Hip surgery at the age of 13 gave Professor Lindsey (Les) Shaw his professional purpose in life.
During the procedure, surgeons unknowingly implanted two metal pins carrying Staphylococcus
aureus, commonly known as “staph,” a unique bacterial pathogen that is among the tiniest
and deadliest germs. It can cause infection in every part of the body and is responsible
for medical conditions ranging from benign abscesses to systemic and life-threatening
illnesses, such as pneumonia and septicemia.
The surgeons could not remove the pins.
“The problem with the infection on the pin is that it will never go away. You can take antibiotics, which will temper the infection, but the minute you take that away, it comes back,” said Shaw, professor and associate chair of USF’s Department of Cell Biology, Microbiology and Molecular Biology. “I’m trying to understand how something that is theoretically very simple – this tiny organism that we have to use microscopy to even see – can outsmart us and kill millions of people.”
For the past 20 years, it’s been Shaw’s mission to unravel its mysterious nature.
Antibiotics, such as penicillin, help treat staph infections. One of the most common causes of a staph infection is the drug-resistant Methicillin-resistant Staphylococcus aureus (MRSA). MRSA is commonly contracted in hospitals and can even infect healthy people through community spread. There have been reported outbreaks in athletic facilities, prisons and in schools.
“The search for new treatments is crucial in our fight against a return to the pre-antibiotic era, where invasive S. aureus infections carried mortality rates of up to 90 percent,” Shaw added.
Shaw, who began his investigations as a patient, completed his undergraduate and graduate studies in England. He was later invited to the U.S. by a team of scientists he had worked with in Poland. Upon completing his fellowship, Shaw chose the University of South Florida as his academic home.
“I just saw opportunities and collaborations being so organic here at USF. Even now, I talk to my colleagues at universities with more prestige. They can’t get their chemists or other colleagues to talk to them. I just walk across the street,” Shaw said.
Since Shaw joined USF as a researcher in 2007, he’s discovered several systems within bacteria cells that have led to significant therapeutic developments for treating drug-resistant bacteria. He attributes his success to USF’s interdisciplinary and collegial community of scientists.
Shaw’s collaborative work with chemistry researchers has led to significant findings. One example is discovering Darwinolide, a compound extracted from a sea sponge from Antarctica by Bill Baker, a professor in the Department of Chemistry. Shaw tested the compound in one of his biofilm assays and discovered it successfully attacked the biofilm, the microorganism’s protective coat.

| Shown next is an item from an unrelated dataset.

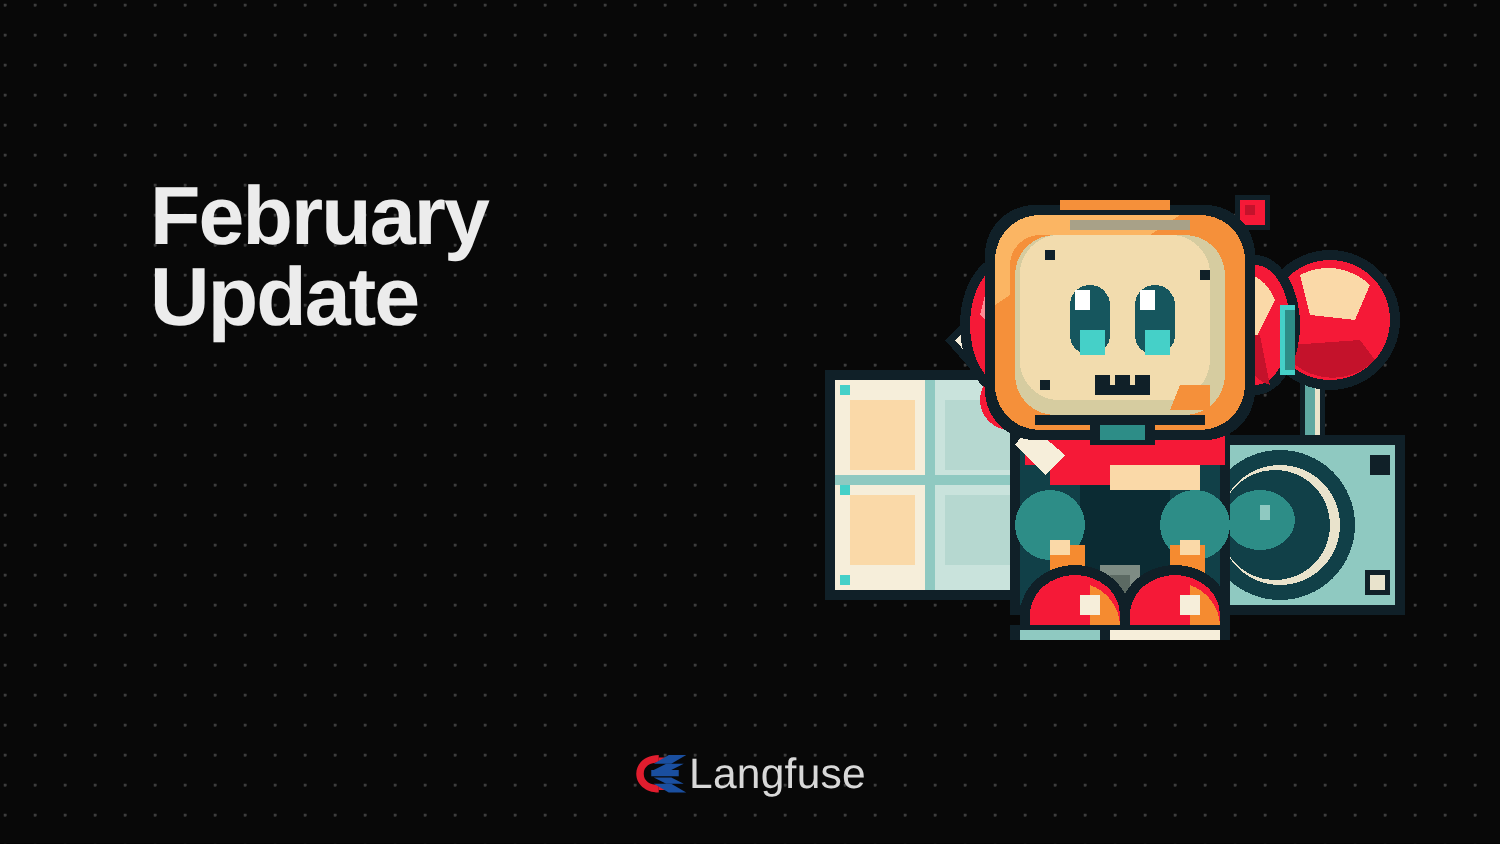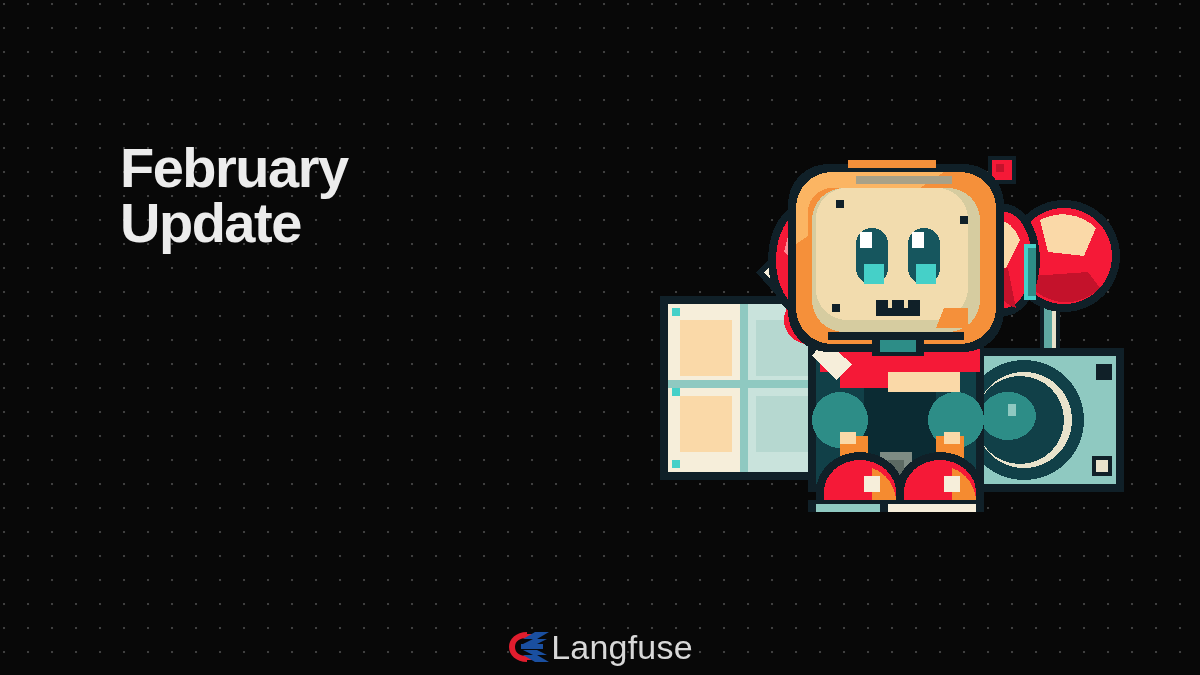"February" .headline { font-size: 56px -> 66px }
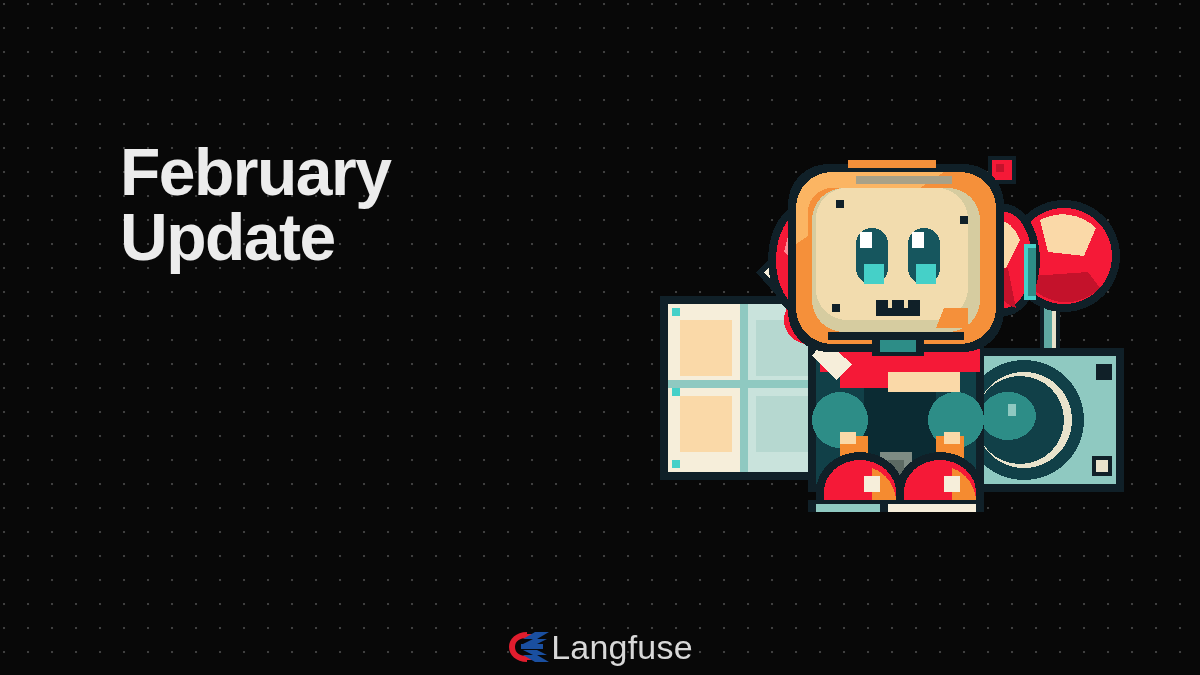"Langfuse" .brand { margin-top: 28px -> none }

“These biofilms may be the state that all bacteria grow in. The problem with biofilms is that they are the cause of infection. The immune system can’t clear them, particularly if you have something implanted in you, like the pin in my hip, which had a biofilm of MRSA.” Shaw said. “It’s one of these big mysteries in microbiology.
Shaw’s goal is to learn everything about this ‘superbug’ and find multiple ways to stop it. Surrounded by his interdisciplinary colleagues, lab trainees and students, his investigations are constantly broadened. He runs an active lab of curious young scholars who often target areas of study that challenge Shaw’s strengths. One endeavor led him to co-invent an efflux pump inhibitor compound used to prevent antibiotic resistance and treat bacterial infection. He now reviews efflux pump grants for the National Institutes for Health.
Mentoring and training the next generation of scientists is essential for Shaw. He fosters a family like environment to support students throughout their growth. Also, he gives them the freedom to pursue their individual interests. As they develop their ideas, Shaw either cheers his students on or challenges them to keep looking. In the 14 years since the opening of his lab, Shaw now has a “family tree of scientists” with graduates working as senior members of the CDC, the microbiology industry or in their own academic tenures.
Shaw’s position, where he gets to lead a lab of talented researchers within his study area, is an opportunity to simultaneously pursue multiple investigations. Technology is paramount in his lab, especially with the advances in understanding the microbiome, which means that bacteria don’t exist in isolation but rather in diverse microorganism communities. He uses omic technology, which gives scientists the ability for scientists to study every DNA, RNA or protein in a cell at the same time, rather than using old school, one-at-a-time approaches. Shaw sees these recordings of big data as the next frontier in his quest to unlock genetics and mechanisms of bacterial pathogens and someday find a way to kill them.
“I consider this to be the greatest job. I never want to do anything else because I love puzzles and problem solving, and there’s also this translational angle of helping people,” Shaw said.